Home Posts Topics Members FAQ

Join Bytes to post your question to a community of 473,394 software developers and data experts.

Looking for very simple general purpose tokenizer

Hi group,

I need to parse various text files in python. I was wondering if there was a
general purpose tokenizer available. I know about split(), but this
(otherwise very handy method does not allow me to specify a list of
splitting characters, only one at the time and it removes my splitting
operators (OK for spaces and \n's but not for =, / etc. Furthermore I tried
tokenize but this specifically for Python and is way too heavy for me. I am
looking for something like this:
splitchars = [' ', '\n', '=', '/', ....]
tokenlist = tokenize(rawfile, splitchars)

Is there something like this available inside Python or did anyone already
make this? Thank you in advance

Maarten
--
================================================== =================
Maarten van Reeuwijk Heat and Fluid Sciences
Phd student dept. of Multiscale Physics
www.ws.tn.tudelft.nl Delft University of Technology
Jul 18 '05 #1
6 2111
Maarten van Reeuwijk wrote:
Hi group,

I need to parse various text files in python. I was wondering if there was a
general purpose tokenizer available. I know about split(), but this
(otherwise very handy method does not allow me to specify a list of
splitting characters, only one at the time and it removes my splitting
operators (OK for spaces and \n's but not for =, / etc. Furthermore I tried
tokenize but this specifically for Python and is way too heavy for me. I am
looking for something like this:
splitchars = [' ', '\n', '=', '/', ....]
tokenlist = tokenize(rawfile, splitchars)

Is there something like this available inside Python or did anyone already
make this? Thank you in advance


You may use re.findall for that:
import re
s = "a = b+c; z = 34;"
pat = " |=|;|[^ =;]*"
re.findall(pat, s)

['a', ' ', '=', ' ', 'b+c', ';', ' ', 'z', ' ', '=', ' ', '34', ';', '']

The pattern basically says: match either a space, a '=', a ';', or a sequence of
any characters that are not space, '=' or ';'. You may have to take care
beforehands about special characters like \n or \ (very special in regular
expressions)

HTH
--
- Eric Brunel <eric dot brunel at pragmadev dot com> -
PragmaDev : Real Time Software Development Tools - http://www.pragmadev.com

Jul 18 '05 #2
"Maarten van Reeuwijk" <maarten@remove_this_ws.tn.tudelft.nl> wrote in
message news:bu**********@news.tudelft.nl...
Hi group,

I need to parse various text files in python. I was wondering if there was a general purpose tokenizer available. I know about split(), but this
(otherwise very handy method does not allow me to specify a list of
splitting characters, only one at the time and it removes my splitting
operators (OK for spaces and \n's but not for =, / etc. Furthermore I tried tokenize but this specifically for Python and is way too heavy for me. I am looking for something like this:
splitchars = [' ', '\n', '=', '/', ....]
tokenlist = tokenize(rawfile, splitchars)

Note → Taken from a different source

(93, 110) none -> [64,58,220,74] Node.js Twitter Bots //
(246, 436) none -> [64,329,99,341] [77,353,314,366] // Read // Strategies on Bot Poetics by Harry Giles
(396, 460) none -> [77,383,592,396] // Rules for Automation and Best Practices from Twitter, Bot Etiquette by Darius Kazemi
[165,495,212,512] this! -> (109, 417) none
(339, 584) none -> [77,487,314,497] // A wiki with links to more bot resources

Is there something like this available inside Python or did anyone already
make this? Thank you in advance

Maarten
--
================================================== =================
Maarten van Reeuwijk Heat and Fluid Sciences
Phd student dept. of Multiscale Physics
www.ws.tn.tudelft.nl Delft University of Technology

Maarten -
Please give my pyparsing module a try. You can download it from SourceForge
at http://pyparsing.sourceforge.net. I wrote it for just this purpose, it
allows you to define your own parsing patterns for any text data file, and
the tokenized results are returned in a dictionary or list, as you prefer.
The download includes several examples also - one especially difficult file
parsing solution is shown in the dictExample.py script. And if you get
stuck, send me a sample of what you are trying to parse, and I can try to
give you some pointers (or even tell you if pyparsing isn't necessarily the
most appropriate tool for your job - it happens sometimes!).

-- Paul McGuire

Austin, Texas, USA
Jul 18 '05 #3
Maarten van Reeuwijk wrote:
I need to parse various text files in python. I was wondering if
there was a general purpose tokenizer available.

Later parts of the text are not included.